• [Records for processing]
==========
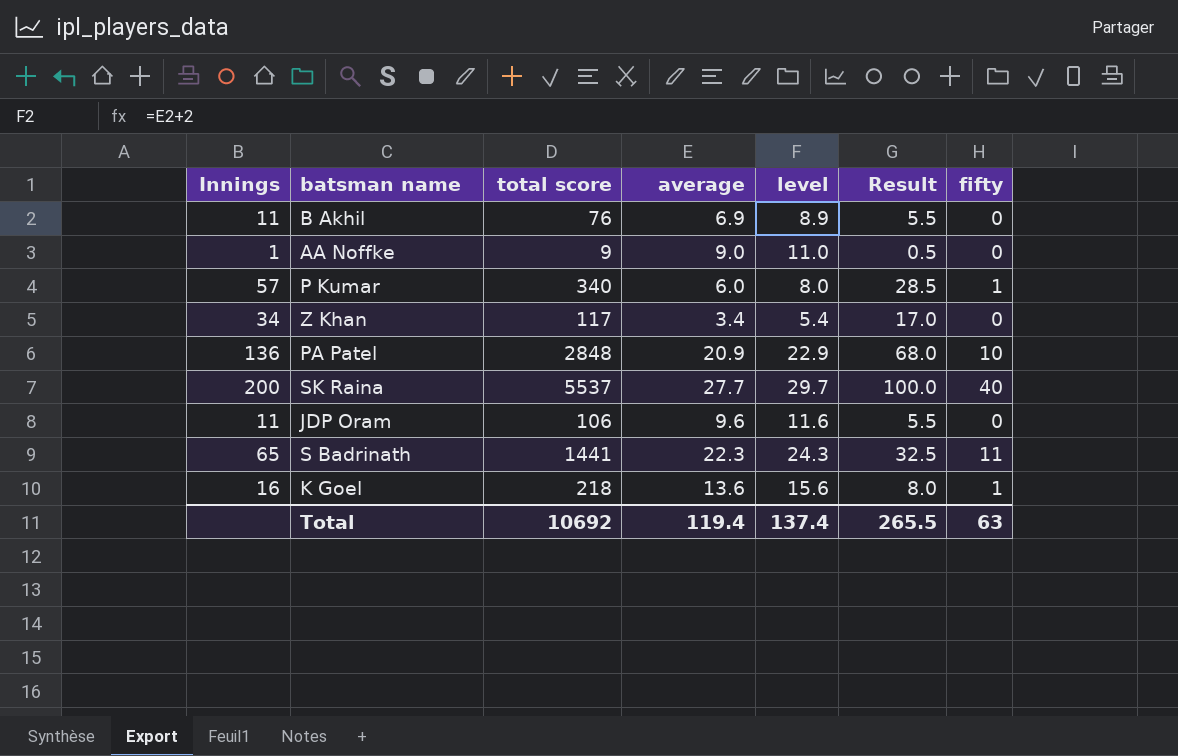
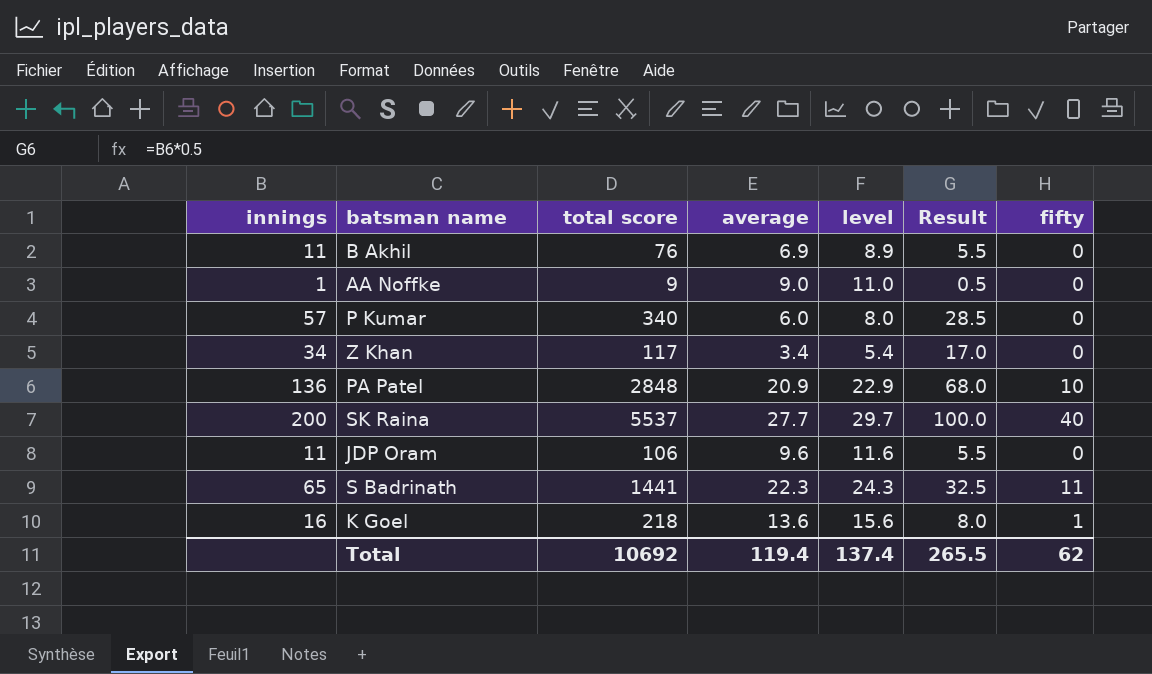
column name: Innings -> innings
P Kumar | fifty: 1 -> 0
Total | fifty: 63 -> 62

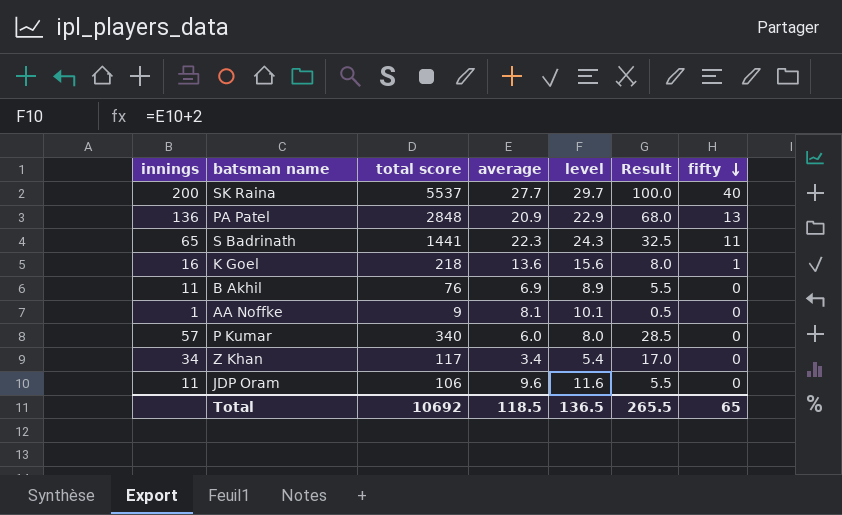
row order: none -> fifty descending
PA Patel | fifty: 10 -> 13
AA Noffke | average: 9.0 -> 8.1
AA Noffke | level: 11.0 -> 10.1
Total | average: 119.4 -> 118.5
Total | level: 137.4 -> 136.5
Total | fifty: 62 -> 65

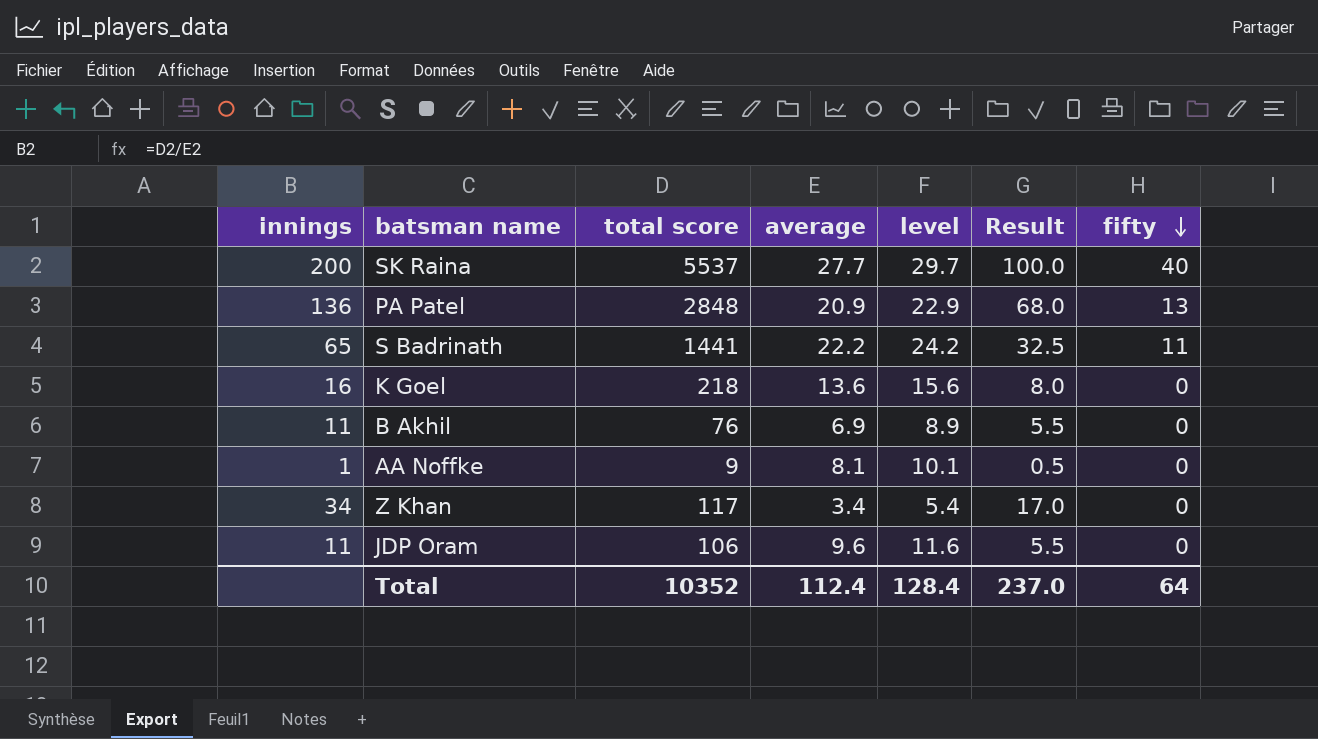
row P Kumar: 57 | 340 | 6.0 | 8.0 | 28.5 | 0 -> none
S Badrinath | average: 22.3 -> 22.2
S Badrinath | level: 24.3 -> 24.2
K Goel | fifty: 1 -> 0
Total | total score: 10692 -> 10352
Total | average: 118.5 -> 112.4
Total | level: 136.5 -> 128.4
Total | Result: 265.5 -> 237.0
Total | fifty: 65 -> 64

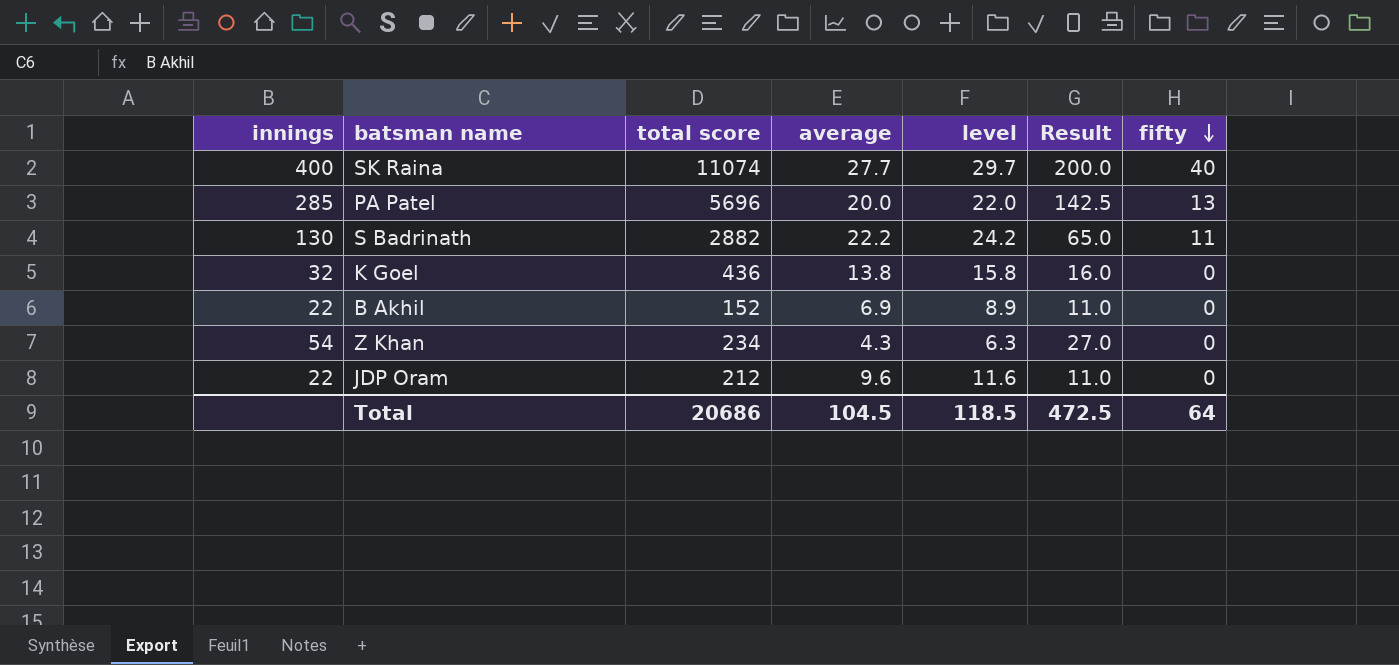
row AA Noffke: 1 | 9 | 8.1 | 10.1 | 0.5 | 0 -> none
SK Raina | innings: 200 -> 400
SK Raina | total score: 5537 -> 11074
SK Raina | Result: 100.0 -> 200.0
PA Patel | innings: 136 -> 285
PA Patel | total score: 2848 -> 5696
PA Patel | average: 20.9 -> 20.0
PA Patel | level: 22.9 -> 22.0
PA Patel | Result: 68.0 -> 142.5
S Badrinath | innings: 65 -> 130
S Badrinath | total score: 1441 -> 2882
S Badrinath | Result: 32.5 -> 65.0
K Goel | innings: 16 -> 32
K Goel | total score: 218 -> 436
K Goel | average: 13.6 -> 13.8
K Goel | level: 15.6 -> 15.8
K Goel | Result: 8.0 -> 16.0
B Akhil | innings: 11 -> 22
B Akhil | total score: 76 -> 152
B Akhil | Result: 5.5 -> 11.0
Z Khan | innings: 34 -> 54
Z Khan | total score: 117 -> 234
Z Khan | average: 3.4 -> 4.3
Z Khan | level: 5.4 -> 6.3
Z Khan | Result: 17.0 -> 27.0
JDP Oram | innings: 11 -> 22
JDP Oram | total score: 106 -> 212
JDP Oram | Result: 5.5 -> 11.0
Total | total score: 10352 -> 20686
Total | average: 112.4 -> 104.5
Total | level: 128.4 -> 118.5
Total | Result: 237.0 -> 472.5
==========
• [Exercise goal]
Answer with the number alone after working out how many lines in the records contain the string "Result".

• [Output below]
9